CORRECTION: This story initially stated that fictitious import contracts with Belarus and Kazakhstan accounted for 40 percent of Russia's net capital outflow in 2012; according to the Central Bank, this is a possibility, not a confirmed fact. The headline and text have been changed to reflect this.

MOSCOW, June 20 (RIA Novosti) – Fictitious import contracts with entities from Customs Union member states Belarus and Kazakhstan may have accounted for 40 percent of Russia’s net capital outflow last year, business daily Vedomosti reported Thursday, citing Central Bank data.

About $10 billion could have been laundered through fake imports schemes via Kazakhstan, the Central Bank said in a letter posted on its website on Thursday. In a similar letter posted a week ago, the bank said comparable operations with Belarusian entities topped $15 billion last year.

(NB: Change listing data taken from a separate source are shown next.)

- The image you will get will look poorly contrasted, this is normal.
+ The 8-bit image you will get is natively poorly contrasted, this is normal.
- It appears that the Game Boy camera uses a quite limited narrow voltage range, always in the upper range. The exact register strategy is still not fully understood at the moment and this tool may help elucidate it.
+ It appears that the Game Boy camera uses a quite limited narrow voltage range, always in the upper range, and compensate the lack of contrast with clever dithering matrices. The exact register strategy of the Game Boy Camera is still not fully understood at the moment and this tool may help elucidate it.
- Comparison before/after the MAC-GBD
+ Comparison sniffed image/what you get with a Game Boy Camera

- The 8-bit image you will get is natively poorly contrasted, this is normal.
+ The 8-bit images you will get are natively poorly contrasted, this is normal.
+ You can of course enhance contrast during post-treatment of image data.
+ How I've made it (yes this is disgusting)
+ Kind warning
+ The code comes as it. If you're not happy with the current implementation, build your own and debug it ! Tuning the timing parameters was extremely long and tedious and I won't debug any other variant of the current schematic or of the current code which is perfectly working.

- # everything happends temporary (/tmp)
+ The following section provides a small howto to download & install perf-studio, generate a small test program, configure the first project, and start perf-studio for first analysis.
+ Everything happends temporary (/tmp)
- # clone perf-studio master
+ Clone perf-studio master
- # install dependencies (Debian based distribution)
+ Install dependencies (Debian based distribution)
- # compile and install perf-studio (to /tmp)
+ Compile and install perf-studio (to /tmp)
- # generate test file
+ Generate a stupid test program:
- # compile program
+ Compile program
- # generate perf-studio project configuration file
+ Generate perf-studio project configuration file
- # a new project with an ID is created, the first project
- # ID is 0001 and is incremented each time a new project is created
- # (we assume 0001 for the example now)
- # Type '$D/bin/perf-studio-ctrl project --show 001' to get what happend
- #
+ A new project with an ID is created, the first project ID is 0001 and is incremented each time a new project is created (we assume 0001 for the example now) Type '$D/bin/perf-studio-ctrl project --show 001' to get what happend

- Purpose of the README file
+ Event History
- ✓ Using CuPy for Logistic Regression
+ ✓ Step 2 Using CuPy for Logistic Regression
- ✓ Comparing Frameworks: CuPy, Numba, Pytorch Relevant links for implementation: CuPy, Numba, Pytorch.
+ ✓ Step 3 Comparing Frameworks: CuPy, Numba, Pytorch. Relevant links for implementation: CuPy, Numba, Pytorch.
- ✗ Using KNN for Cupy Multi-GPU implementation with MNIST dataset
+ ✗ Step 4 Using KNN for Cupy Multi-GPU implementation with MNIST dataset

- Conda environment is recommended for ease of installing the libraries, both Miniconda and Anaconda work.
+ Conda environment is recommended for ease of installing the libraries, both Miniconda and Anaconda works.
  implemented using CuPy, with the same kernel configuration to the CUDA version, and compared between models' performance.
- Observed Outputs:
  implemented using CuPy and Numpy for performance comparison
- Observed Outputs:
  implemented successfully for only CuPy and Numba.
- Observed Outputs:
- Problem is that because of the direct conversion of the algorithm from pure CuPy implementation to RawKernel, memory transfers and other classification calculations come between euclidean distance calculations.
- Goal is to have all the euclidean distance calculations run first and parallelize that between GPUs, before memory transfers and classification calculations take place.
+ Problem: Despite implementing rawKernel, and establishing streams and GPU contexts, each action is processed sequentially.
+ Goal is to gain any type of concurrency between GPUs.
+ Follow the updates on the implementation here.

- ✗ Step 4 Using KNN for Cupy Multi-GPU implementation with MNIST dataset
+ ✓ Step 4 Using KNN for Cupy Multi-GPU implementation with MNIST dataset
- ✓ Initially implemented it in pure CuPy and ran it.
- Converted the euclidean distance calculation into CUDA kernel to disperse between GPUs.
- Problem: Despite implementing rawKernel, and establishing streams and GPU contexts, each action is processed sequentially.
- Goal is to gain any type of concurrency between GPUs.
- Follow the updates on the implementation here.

Belarusian and Kazakhstan import scams “whose real goals could be money laundering, financing terrorism and other unlawful goals” allow Russian businesses to transfer money to foreign bank accounts outside Belarus and Kazakhstan under the guise of payments for import contracts, the bank’s letter said.

The Customs Union regime between Russia, Kazakhstan and Belarus does not allow Russia’s Central Bank to verify how genuine these deliveries are, Vedomosti said, adding this was the first time the Russian regulator has reported the scope of capital flight through these schemes.

In his last report to the Russian parliament on Wednesday, outgoing Central Bank chief Sergei Ignatyev said shell companies had illegally funneled 760 billion rubles (about $25 billion) from Russia in the past three years.

“The impression is created that this entire network of one-day companies is controlled by one group of persons,” he said, repeating claims he made earlier this year.

“It is very important that this criminal probe should be investigated as fully as possible and the organizers and operators of this network of shell companies should be exposed, as well as their clients – real beneficiaries in whose interests illegitimate financial operations are carried out,” Vedomosti quoted him as saying.

Capital flight from Russia peaked at $133.7 billion in 2008 when the global economic crisis broke out, falling to $56.1 billion in 2009. Capital outflow from Russia stood at $80.5 billion in 2011, up from $34.4 billion in 2010. Capital flight from Russia in 2012 amounted to $56.8 billion.